VACCINE HOPES. The world waits for a massive vaccination against COVID-19 that can bring life back to normalcy.

Photo by Natalia Kolesnikova/AFP

An Emergency Use Authorization can shorten the Philippine FDA's processing time for a COVID-19 vaccine to 21 days

President Rodrigo Duterte has signed an executive order allowing the country’s Food and Drug Administration (FDA) to fast-track its approval of a COVID-19 vaccine, from the usual 6 months to as fast as 21 days.

Malacanang on Wednesday, December 2, released Executive Order No. 121 giving the FDA director-general the power to issue Emergency Use Authorization (EUA) for vaccines or treatments that experts will deem as safe and effective against the coronavirus.

The FDA must make sure these 3 conditions are met before issuing an EUA:

  • It is reasonable to believe that the drug or vaccine may be effective to prevent, diagnose, or treat COVID-19, based on the totality of evidence available
  • The known and potential benefits of the drug or vaccine when used to diagnose, prevent, or treat COVID-19 outweigh the known and potential risks of the drug or vaccine
  • There is no adequate, approved, and available alternative to the drug or vaccine for diagnosing, preventing, or treating COVID-19
What does this mean for Filipinos?

Now that the FDA has the power to grant EUAs for COVID-19 vaccines and drugs, it will be much quicker for them to give the go-signal for a vaccine to be distributed locally.
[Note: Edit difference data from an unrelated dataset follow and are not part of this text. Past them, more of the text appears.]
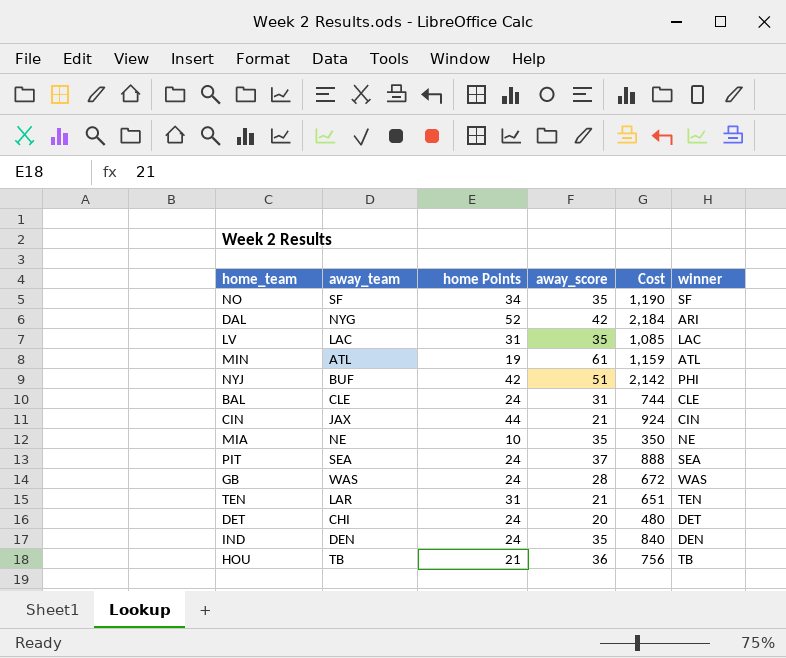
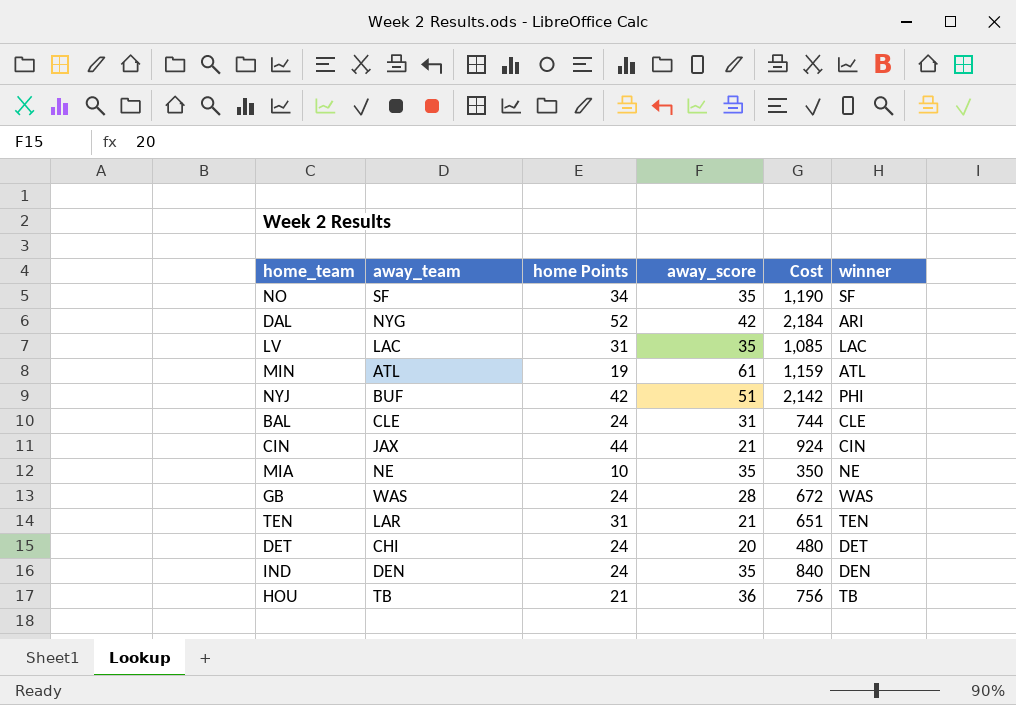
row PIT: SEA | 24 | 37 | 888 | SEA -> none

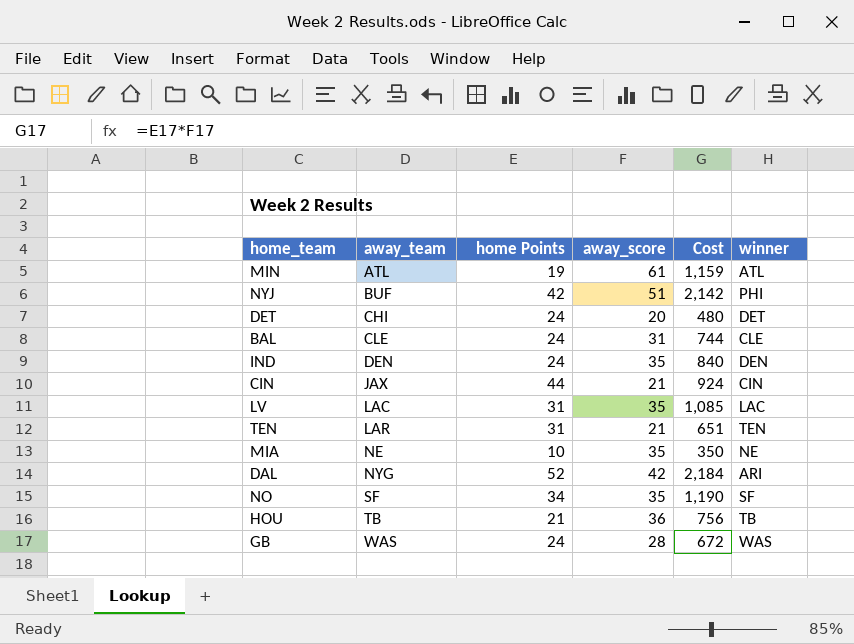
row order: none -> away_team ascending

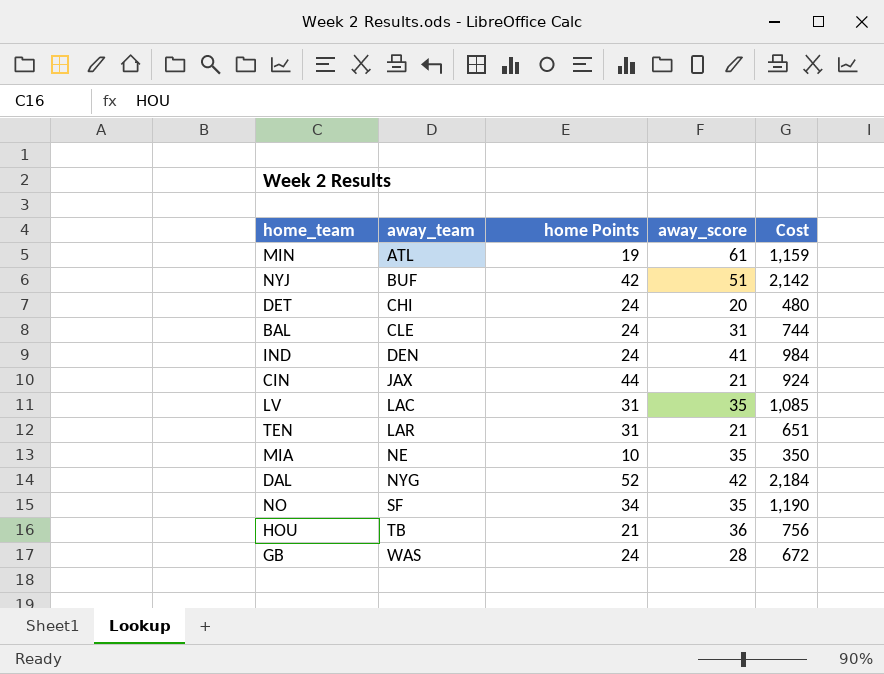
column winner | position: 6 -> none
IND | away_score: 35 -> 41
IND | Cost: 840 -> 984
Only a vaccine with FDA approval can be purchased in the Philippines, or administered through a government vaccination program. The EUA means this approval can be issued as fast as 21 days after a government agency or company asks the FDA to evaluate a particular vaccine.

Faster approval means vaccination programs can begin at a sooner time. For those who want to purchase their vaccine and not wait for the government, it also means the vaccine will be commercially available sooner than without an EUA.

What’s the process like?

To catalyze the process of issuing an EUA for a vaccine or drug, the concerned industry or government agency must submit an application to the FDA.

According to the EO, the government agency can pertain to the “national procurer or public health program implementer.”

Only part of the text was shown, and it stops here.